First of all, they need to have ongoing deferred maintenance so that facilities are kept up and functioning as they should. We made some recent updates at many of our facilities where we’ve incorporated modifications that have secure entryways and access systems so that there are barriers to come into the main areas of the facility so visitors have to be buzzed in. We also have updated some of our communication systems, such as our voiceover IP, to include intercom capabilities so if there are announcements of an emergency nature we can get those out quickly and all of the phones can pick up those messages across the entire facility. I think communication is key, as well as including facilities staff in the planning to make sure the needs our being met at all of our facilities.

How do you balance the need with physical security with concerns about the school environment and school culture?

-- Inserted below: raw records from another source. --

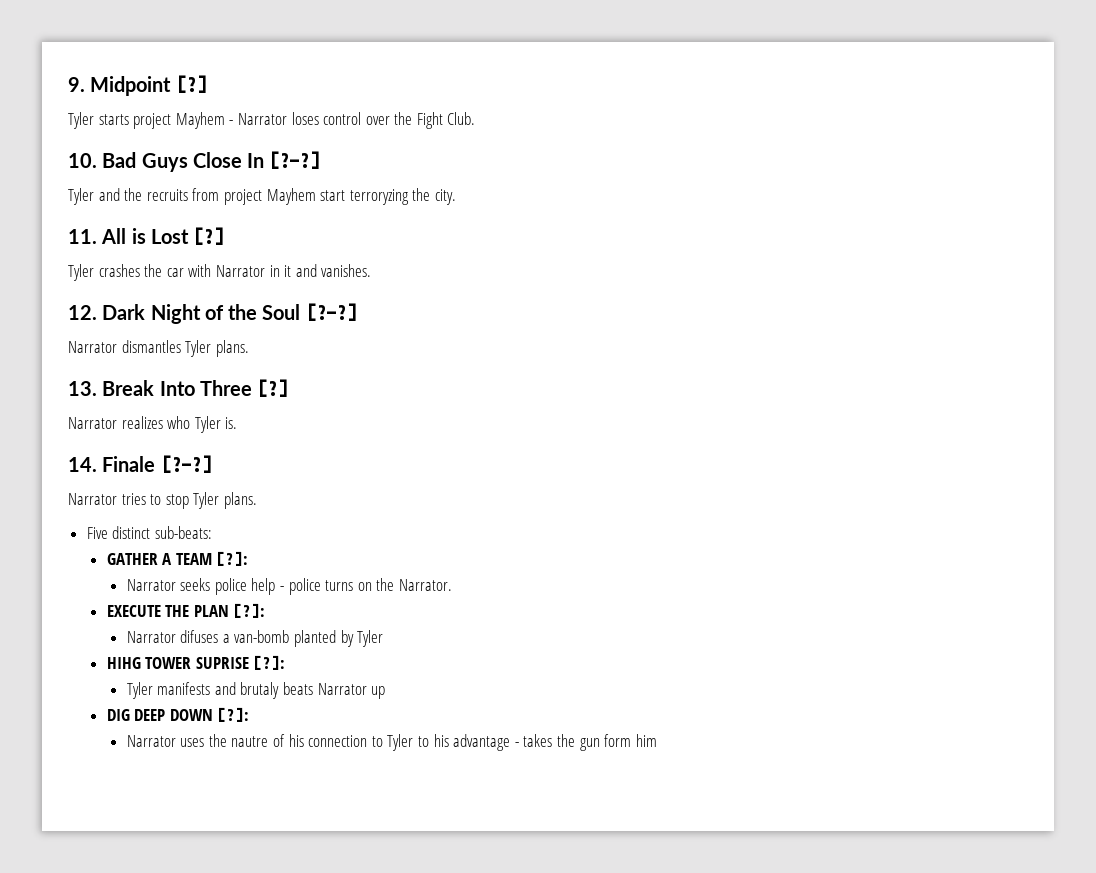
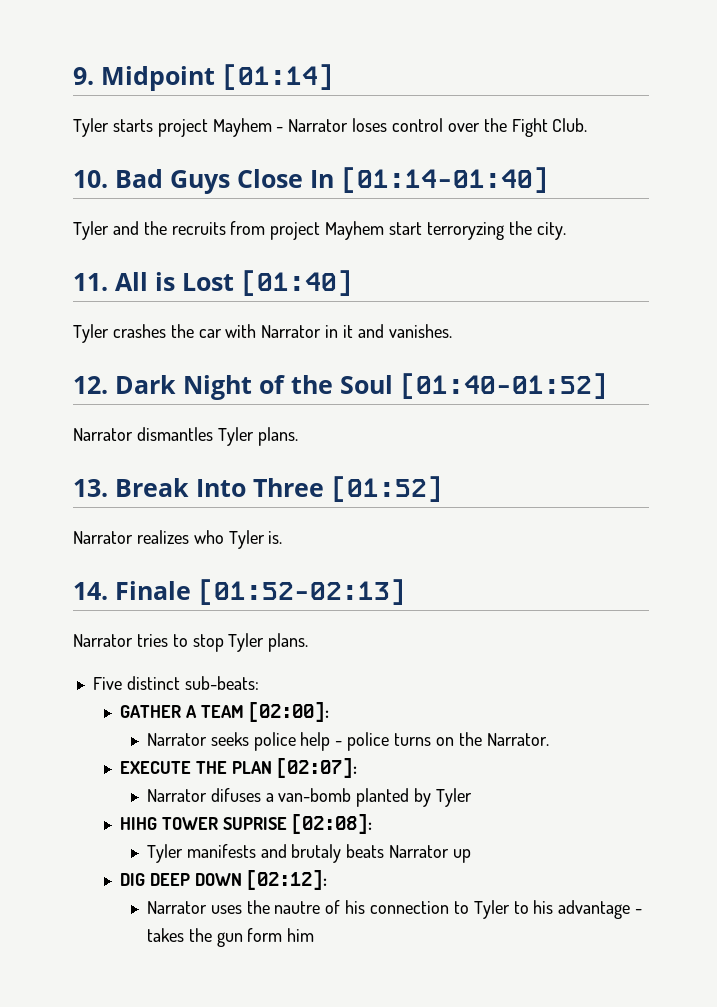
- 9. Midpoint [?]
+ 9. Midpoint [01:14]
- 10. Bad Guys Close In [?-?]
+ 10. Bad Guys Close In [01:14-01:40]
- 11. All is Lost [?]
+ 11. All is Lost [01:40]
- 12. Dark Night of the Soul [?-?]
+ 12. Dark Night of the Soul [01:40-01:52]
- 13. Break Into Three [?]
+ 13. Break Into Three [01:52]
- 14. Finale [?-?]
+ 14. Finale [01:52-02:13]
- GATHER A TEAM [?]:
+ GATHER A TEAM [02:00]:
- EXECUTE THE PLAN [?]:
+ EXECUTE THE PLAN [02:07]:
- HIHG TOWER SUPRISE [?]:
+ HIHG TOWER SUPRISE [02:08]:
- DIG DEEP DOWN [?]:
+ DIG DEEP DOWN [02:12]:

I think many people understand that organizations like ours have to have an added layer of safety. All of our receptionists are trained to provide welcoming and friendly service toward guests that come in, and we try to decorate and ensure that there are openly appealing visuals once people are in the building so that they know that there is a welcoming environment. Even though you have some of those initial barriers that can take away from a welcoming environment, I think you can offset that with some of the aesthetics and signs and communications and so on, so that visitors know that we are trying to be welcoming. I think through all of our facilities where we’ve incorporated means to protect students and staff, the first responders to the public — whether it be the receptionist, the custodian or other staff — really understand the importance of greeting people in a friendly and open manner.

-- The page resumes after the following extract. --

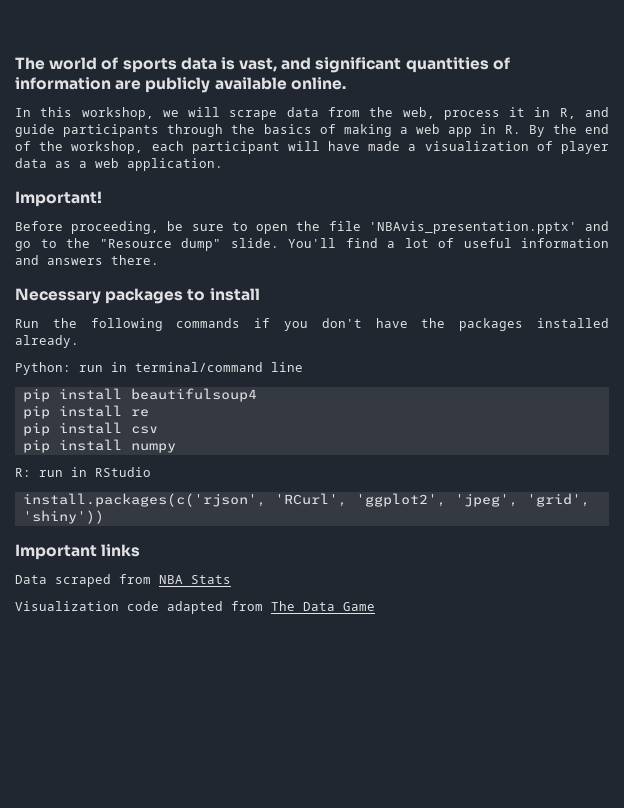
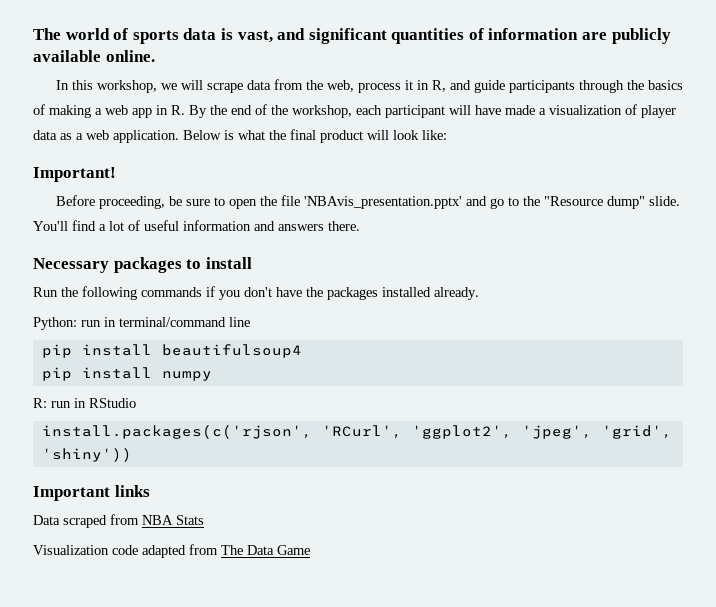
+ Below is what the final product will look like:
- pip install re
- pip install csv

What types of training, educational programs and support services does your district provide to mitigate violence, bullying and discrimination, promote physical and mental health, and meet the social-emotional needs of students and staff?

Internally, we have policies and procedures that are in place that are continually addressed with staff through meetings and online training. We also have non-discrimination and anti-harassment policies that are reviewed annually with all employees. One of the biggest programs we provide to our students and staff to address their social and emotional needs is PBIS — Positive Behavior and Intervention Support Systems. That has been very helpful in creating positive, nurturing environments at school sites. We also have multi-tiered systems of support, which include PBIS, and other types of training for staff so students have those kinds of support systems in place. Every year, the county office holds a Southern California Regional Wellness Conference where we bring together teachers, counselors and administrators with law enforcement, probation officers and social workers for an entire week to cover many different elements of training. We also have a partnership with the sheriff’s department called the San Bernardino Drugs and Gangs Taskforce, and we meet on a monthly basis to address issues that are important to stakeholders. We offer monthly speakers on timely issues in the community. Many people come to listen to these presentations about issues we feel are connected to our community.

I also meet with district superintendents regularly and we showcase best practices. Those have involved safety, social-emotional support and items on the state Dashboard like attendance and suspensions. It has been very helpful to have districts be able to learn from each other.

This interview has been edited for length and clarity.